Sam wasn’t any of these types.

With little makeup and average height, she looked naturally lovely, but she says she’s no runway queen. She’s more comfortable with an office compendium than wearing a pair of heels.

That’s her below. The photo was taken last month for a corporate financial report.

Although my blood is as red as anyone else’s, I rarely choose women on appearance alone. I look, but I listen carefully, making assessments after significant contact. I prefer substance and intellect over looks and falseness. And she looks great, right?

Well, she does to me.

Sam and I made some great contact that night. It was a perfect first-time connection. She made me smile. I felt comfortable in her presence. We had a pleasant time.

I offered to drive her home, and when I got her there, she asked me to call her sometime. I took it as a sign that the night went well for her, too.

Before you get ahead of my story, ‘contact’ does not mean that I slept with her. We talked. We talked so much that night that we forgot the time. I was supposed to drop her off, but instead we sat in my car out front of her parents’ place talking. We got to that point when we realised the sun was lighting the sky again. I didn’t want to go. I don’t think she wanted to leave either.

No, I didn’t bed her. I enjoyed her company.

A week later, I picked up the phone.

Calling her wasn’t easy. It’s not that I didn’t want to, but my previous relationship had some leftover residues. Rushing wasn’t preferred.

I wanted to be fair to Sam. I hadn’t let go of Nina.

Going backward wasn’t an option, but I needed time to move forward. I needed clear space between the past and what would become the future.

I didn’t want to dump old garbage on a new girl.

I decided I’d ring Sam, but if we were to date, I’d prefer to take the whole thing slowly. She agreed. She even liked my suggestion. I think she felt I was being responsibly sensitive. It also suited her, for reasons which will be explained next.

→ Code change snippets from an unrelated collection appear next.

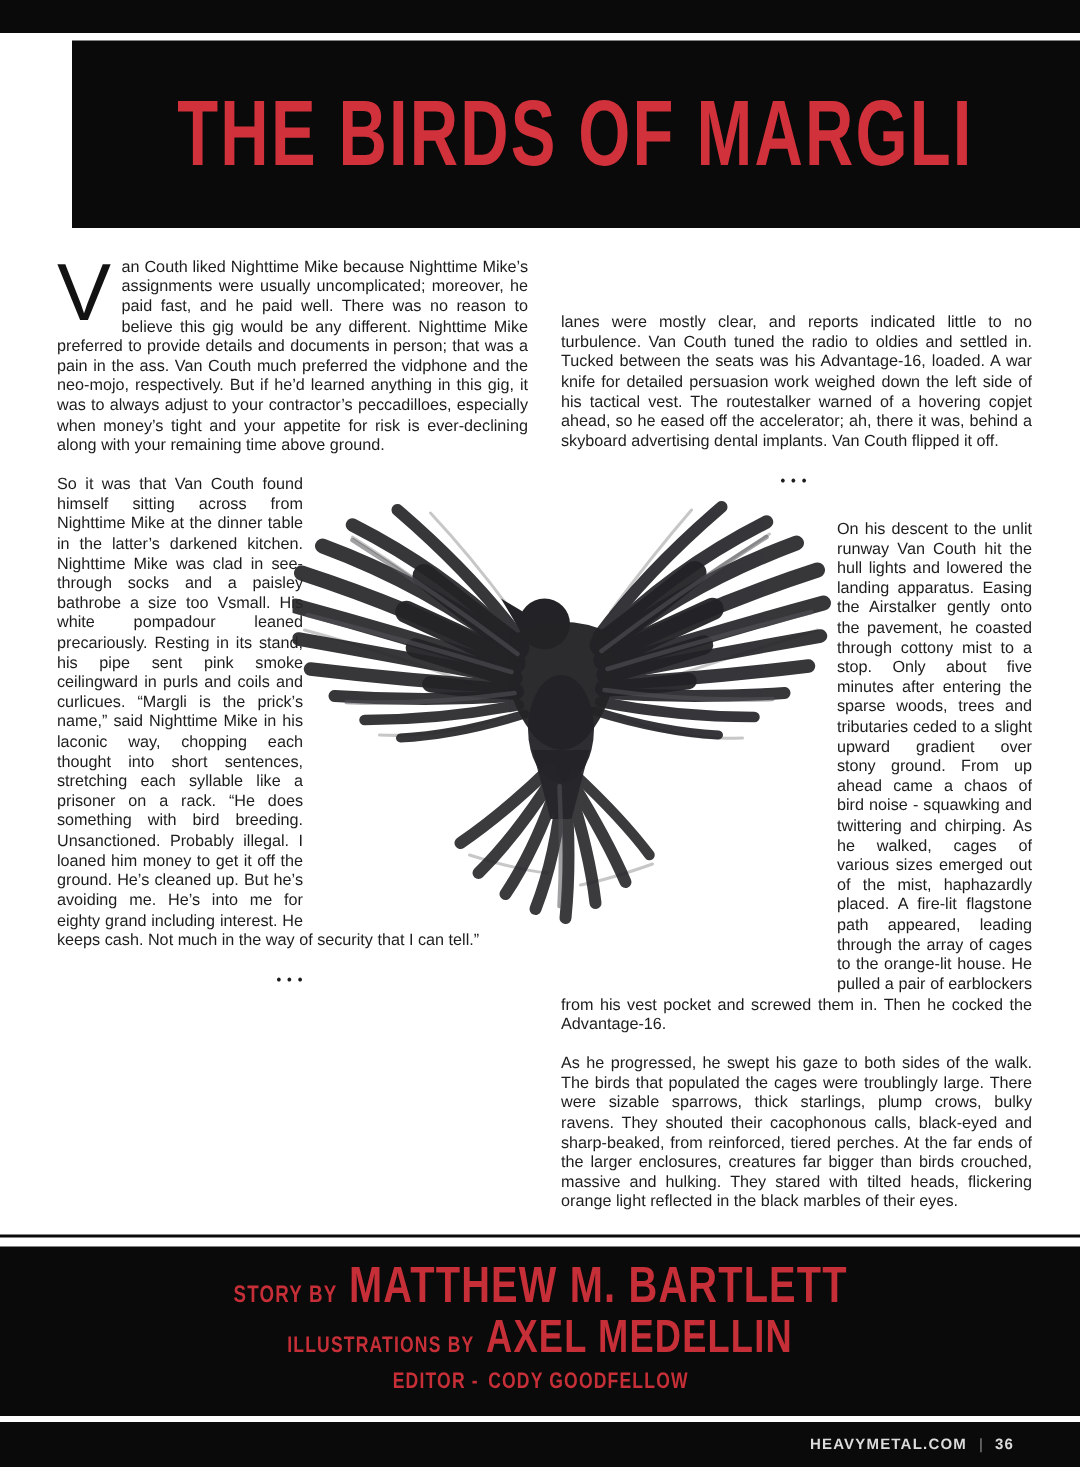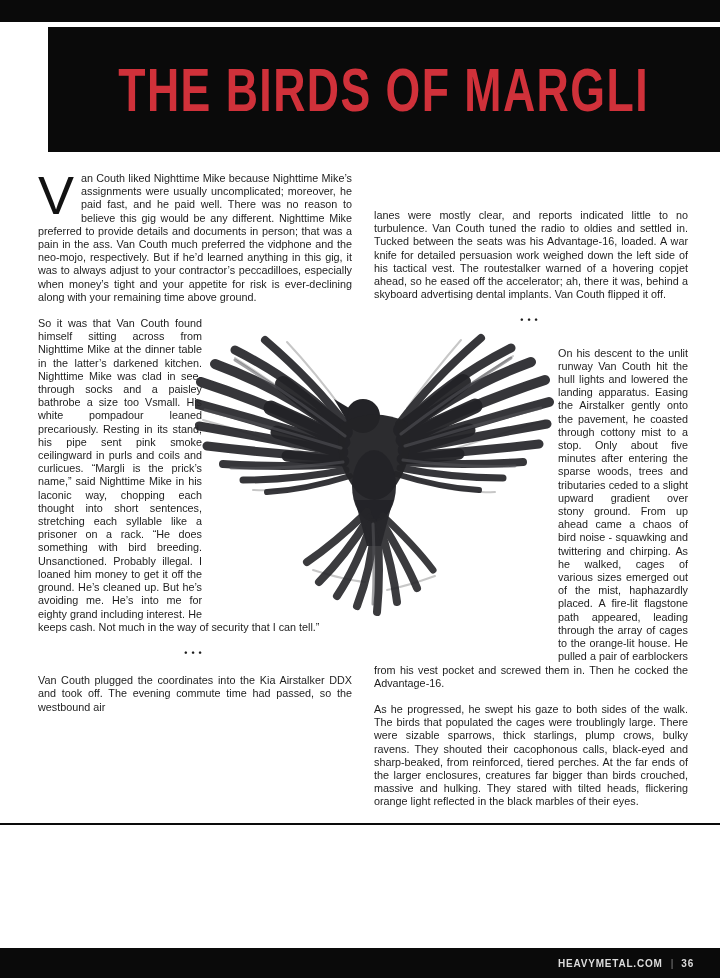"Van Couth plugged the coordinates" p { html: <p><span>Van Couth plugged the coordinates into the Kia Airstalker DDX and took off. The evening commute time had passed, so the westbound air</span></p> -> none }
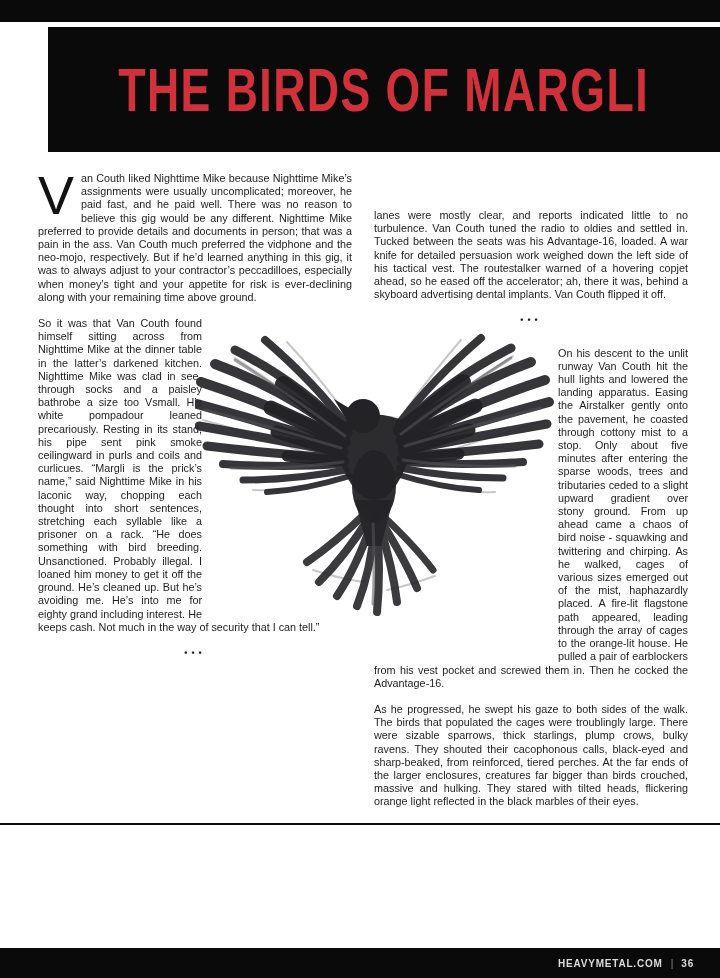"STORY BY" div.credits { html: none -> <div> <div> <span>STORY BY</span> <span>MATTHEW M. BARTLETT</span> </div> <div> <span>ILLUSTRATIONS BY</span> <span>AXEL MEDELLIN</span> </div> <div> <span>EDITOR -</span> <span>CODY GOODFELLOW</span> </div> </div> }
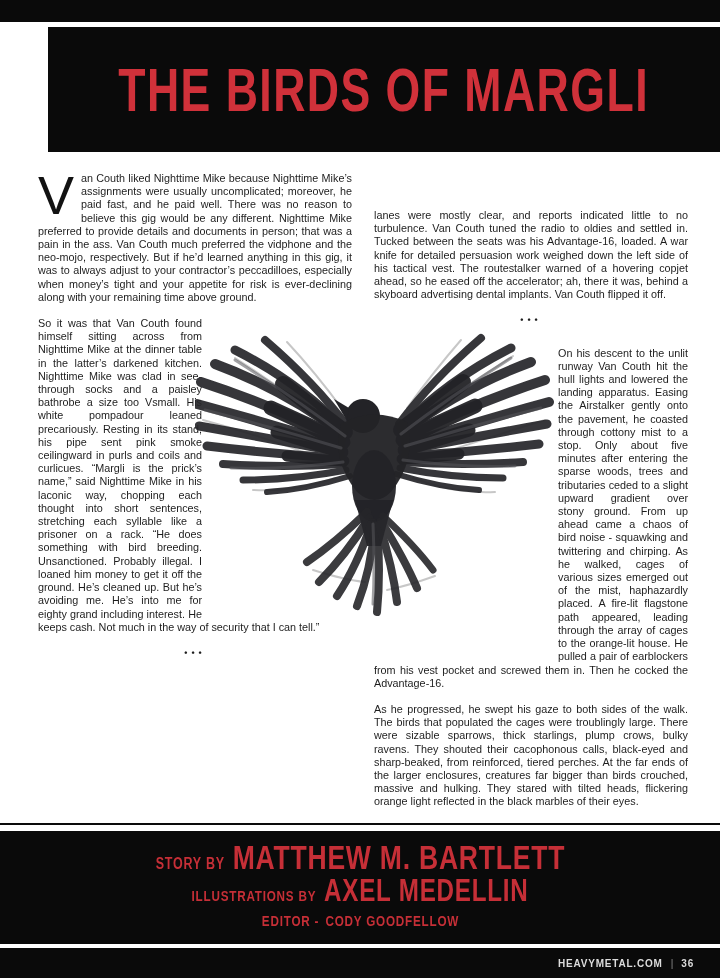"HEAVYMETAL.COM" .bottom-strip { padding-right: 26px -> 44px }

The topic of sex didn’t arise again for another three months. When it did, a discussion of religion immediately followed. She’s Catholic. Church meant a great deal to her. I respected her Faith and her wish to remain celibate. At the time, it didn’t matter. It worked well with my go-slow approach. At least we knew the deal, and we’d begun planning for a future.

Two years passed, and I was ready to proceed again.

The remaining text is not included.